Casson took the long way on his walk from the rue Chardin to Marie-Claire’s apartment on the rue de l’Assomption. A blackout was in effect, and the velvety darkness of the Passy streets was strange but not unpleasant—as th
ough the neighborhood had gone back a hundred years in time. In some apartments there were candles, but that was typical French confusion at work: a blackout didn’t mean you had to cover the light in your windows, it meant you couldn’t turn on the electricity. If you did, it would somehow—one never quite understood these things—help the Germans.
The walk to Marie-Claire’s took less than fifteen minutes, but Casson saw two moving vans working that night. On the rue des Vignes, three men struggled with a huge painting, something eighteenth century, in a gilded frame. On the next street it was a Vuitton steamer trunk.

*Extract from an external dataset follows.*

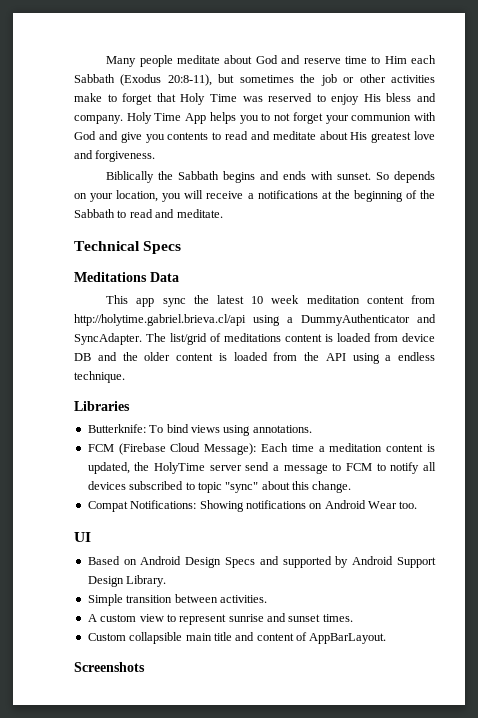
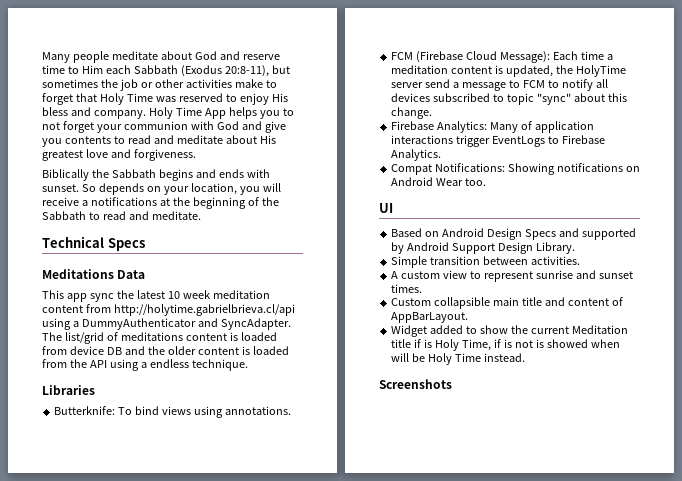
[74,314,246,326] http://holytime.gabriel.brieva.cl/api -> [113,304,295,316] http://holytime.gabrielbrieva.cl/api
(352, 487) none -> [391,121,594,133] [391,135,605,147] [391,149,442,161] // Firebase Analytics: Many of application interactions trigger EventLogs to Firebase Analytics.
(387, 638) none -> [391,325,628,337] [391,339,620,351] [391,353,525,365] // Widget added to show the current Meditation title if is Holy Time, if is not is showed when will be Holy Time instead.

Rue de l’Assomption stood high above the Bois de Boulogne, and the views were dramatic. Lovely old trees. Meadows and riding paths. Marie-Claire’s horsey friends had their polo club in the Bois, Bruno served in some vaguely official capacity at Le Racing Club de France, there was a season box at the Auteuil racetrack, and a private room could be rented for late supper parties at Pré Catalan, the fin-de-siècle restaurant hidden at the center of the park.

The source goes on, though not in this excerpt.